Symantec authors ranked public administration ninth of 10 sectors breached last year by number of incidents, with six breaches; and ninth of 10 sectors breached where identities were stolen, at nearly 1.2 million.
That, Haley pointed out, “is still a pretty significant number,” emphasizing lower-ranked sectors still need to remain vigilant.
The company also rated public administration eighth of 11 sectors for email malware, with 1 in 141 emails bearing malware; and fourth of 11 for phishing, with 1 in 2,239 emails containing phishing.
Spitler and Haley agreed that simply because of their position, public agencies continue to be the targets of cyber-espionage. Verizon ranked the public sector second out of 13 with 112 incidents — behind only the manufacturing sector with 115.
But Haley said the larger story for his company was likely the rise in malicious email and the fact that an average of more than 229,000 Web attacks were detected every day last year — despite Web attacks having dropped 32 percent. Email security, he said, “has been kind of boring,” and people may not be updating or patching.
“I think it’s really a wake-up call to say, ‘We need to re-evaluate our email security to see if we’re doing everything we can do.' The landscape changes, the social engineering that people use changes,” he said, noting the increased use of business email compromise (BEC) scams, essentially spear-phishing employees by someone who pretends to be their CEO or senior manager.
As for origin stories, Symantec identified two distinct sides to cyber crime: what it termed “traditional mass-market cyber crime groups,” such as those behind ransomware and online banking threats; and organized criminal groups like those responsible for complex financial heists.
Within the public sector, Verizon reported a roughly 60/40 split between external and internal “threat actors.” It ranked misuse by insiders and those with privileged use as high in public agencies, with personal information targeted 71 percent of the time for financial crimes — though it found the criminals, more than half the time, are “the average end-user absconding with data in the hope of converting it to cash somewhere down the line.”
Miscellaneous errors, which with cyber-espionage and privilege misuse accounted for more than three-quarters of public-sector crimes, were reported more predominantly by government organizations, Verizon authors wrote. They noted that simple misdelivery of information was the most common mistake, followed by publishing and disposal errors.
More problematic, Verizon found, was the period of time public agencies took to discover they’d been breached. In 39 of 66 cases, or nearly 60 percent of the time, their discovery was years in the making. In nine of 66 cases, or nearly 14 percent of the time, discovery took months.

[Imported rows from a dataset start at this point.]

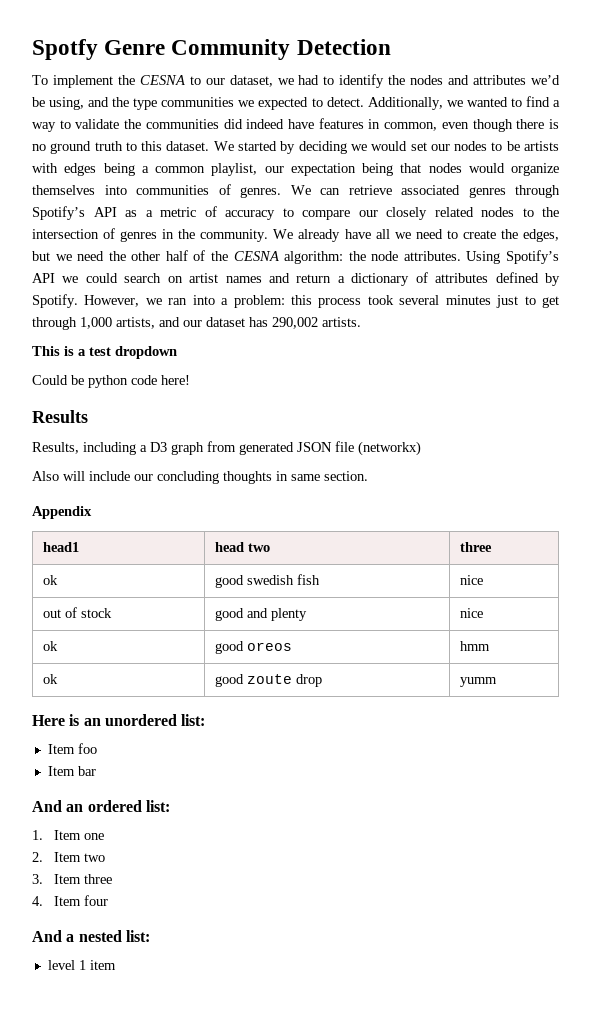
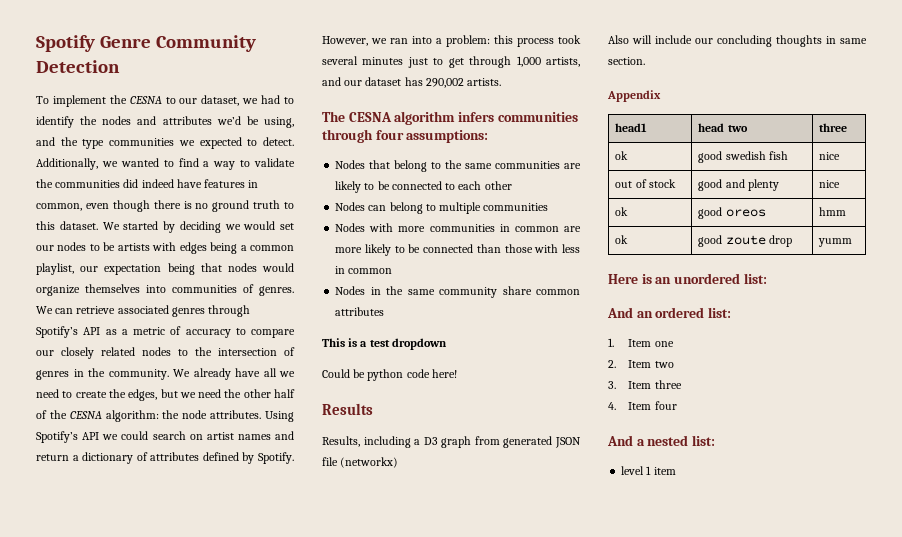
- Spotfy Genre Community Detection
+ Spotify Genre Community Detection
+ The CESNA algorithm infers communities through four assumptions:
+ Nodes that belong to the same communities are likely to be connected to each other
+ Nodes can belong to multiple communities
+ Nodes with more communities in common are more likely to be connected than those with less in common
+ Nodes in the same community share common attributes
- Item foo
- Item bar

“It’s one [area] where almost everybody needs to improve,” Spitler said, noting that issues of employee misuse can be harder to spot than payment card breaches or identity theft.
And Haley pointed out a simple fact of life that can have negative consequences for the public sector or any other impacted area.
He praised governments for starting to embrace guidelines from the National Institute of Standards and Technology and other organizations — but said if an agency or business in your sector is breached, brace yourself.
“Once your industry kind of gets labeled an easy target, it really doesn’t matter whether it was you or not, or how good your security is — you’re going to draw flies. You’re going to get attacks,” Haley said.